**Action item:**
Lines in which "Algorithms" appears should be pulled from the data below.

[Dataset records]
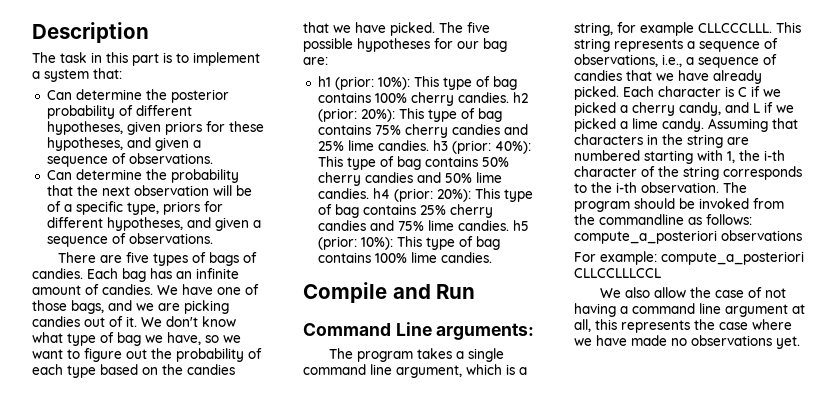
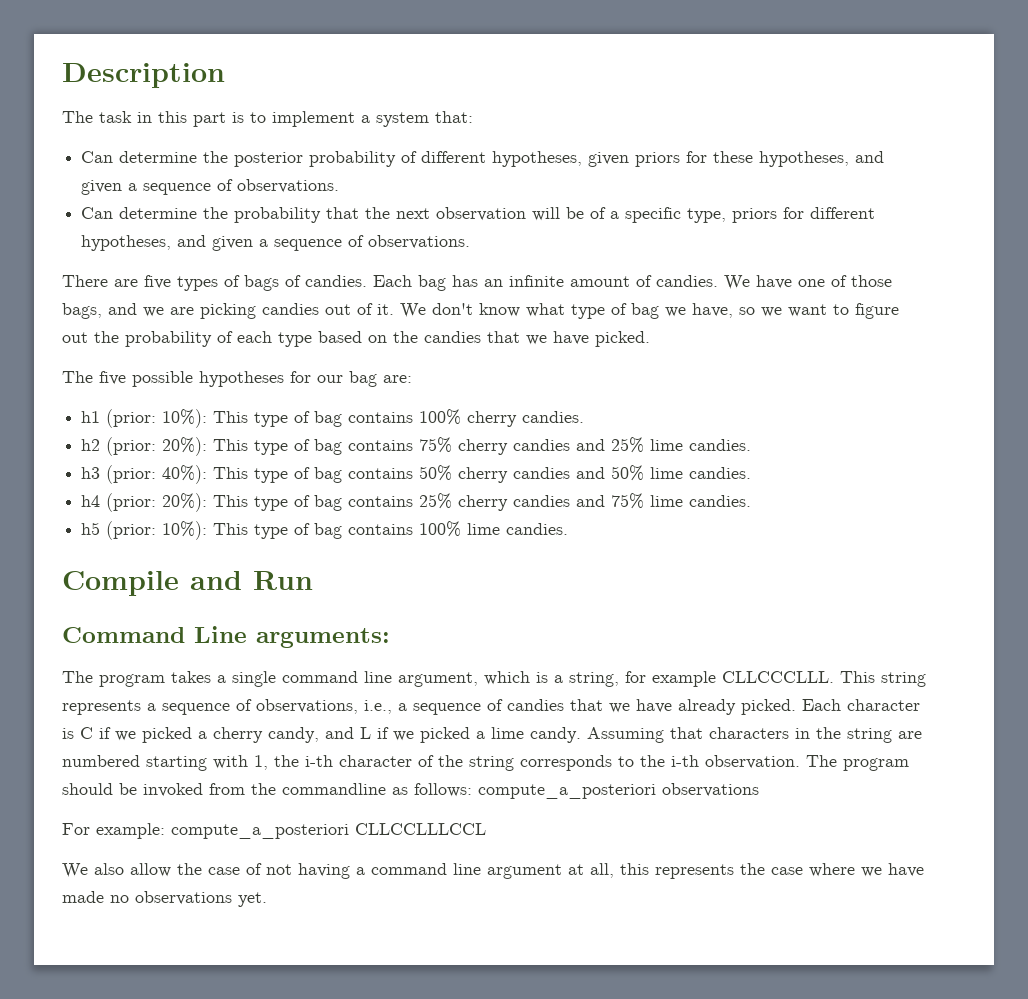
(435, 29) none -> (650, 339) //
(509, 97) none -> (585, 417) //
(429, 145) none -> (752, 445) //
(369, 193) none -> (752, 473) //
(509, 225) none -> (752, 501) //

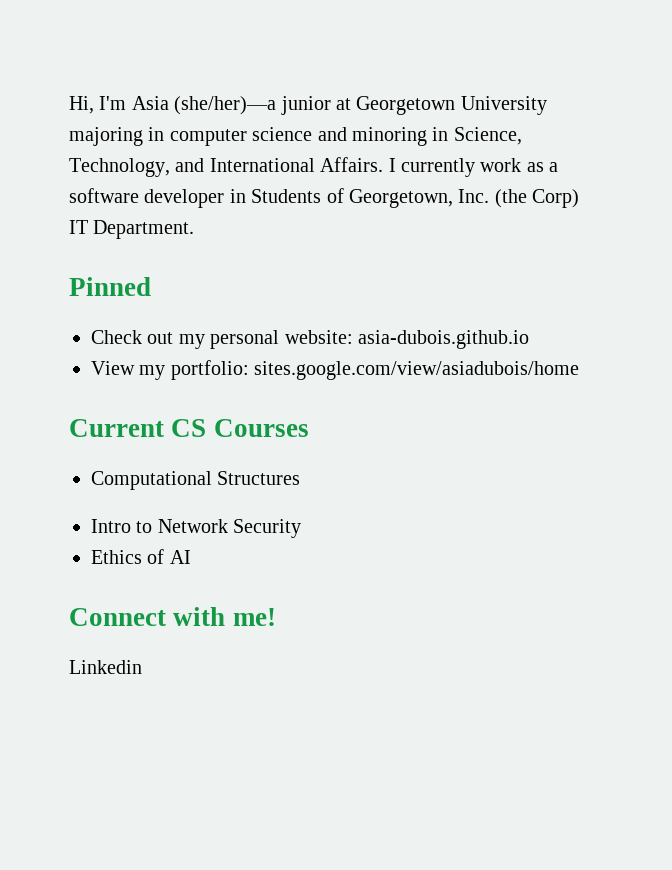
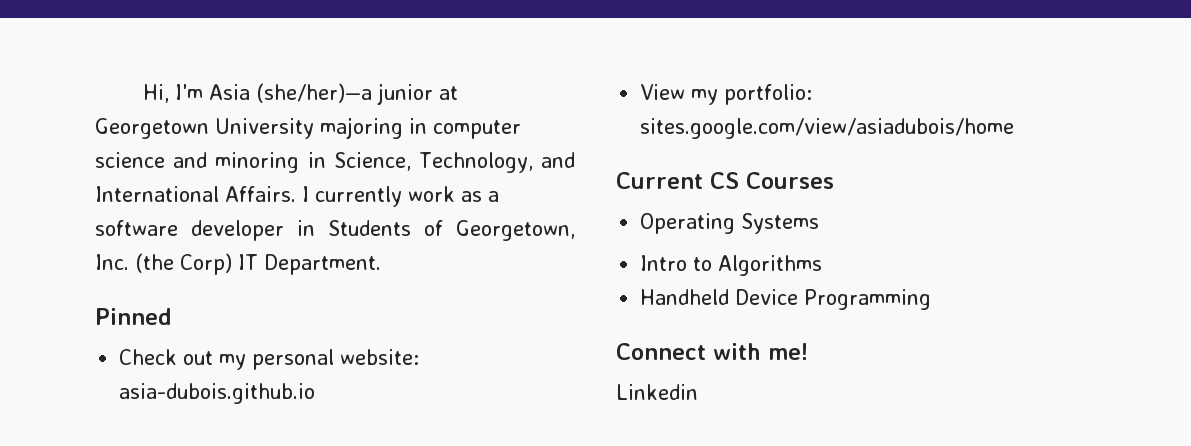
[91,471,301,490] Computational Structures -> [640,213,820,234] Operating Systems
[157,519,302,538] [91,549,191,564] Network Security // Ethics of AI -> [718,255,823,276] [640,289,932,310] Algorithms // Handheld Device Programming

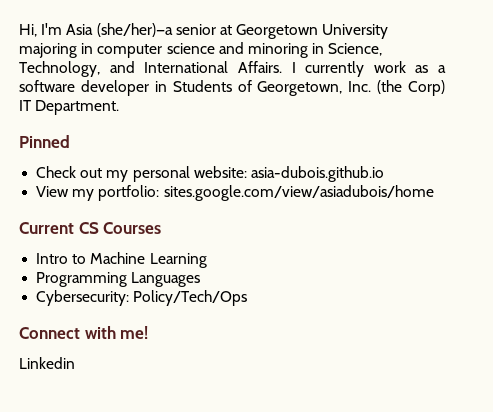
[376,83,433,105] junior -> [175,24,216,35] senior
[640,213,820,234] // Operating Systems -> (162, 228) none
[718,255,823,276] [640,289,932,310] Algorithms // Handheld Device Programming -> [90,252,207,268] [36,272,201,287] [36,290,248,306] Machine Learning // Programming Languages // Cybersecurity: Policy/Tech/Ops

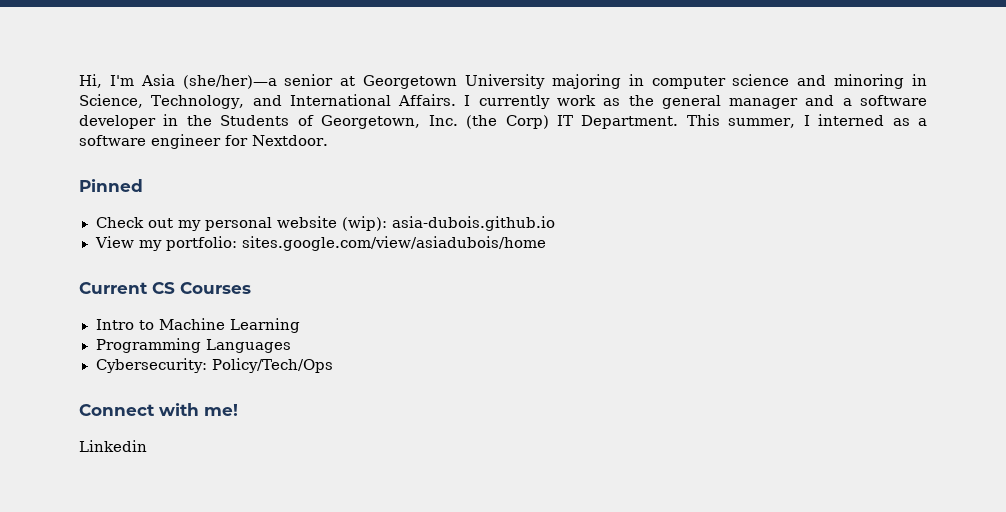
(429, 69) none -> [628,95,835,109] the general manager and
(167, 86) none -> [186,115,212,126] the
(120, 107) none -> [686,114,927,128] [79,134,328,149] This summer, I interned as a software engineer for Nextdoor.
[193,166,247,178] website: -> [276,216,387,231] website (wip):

**Answer space:**
[157,519,302,538] [91,549,191,564] Network Security // Ethics of AI -> [718,255,823,276] [640,289,932,310] Algorithms // Handheld Device Programming
[718,255,823,276] [640,289,932,310] Algorithms // Handheld Device Programming -> [90,252,207,268] [36,272,201,287] [36,290,248,306] Machine Learning // Programming Languages // Cybersecurity: Policy/Tech/Ops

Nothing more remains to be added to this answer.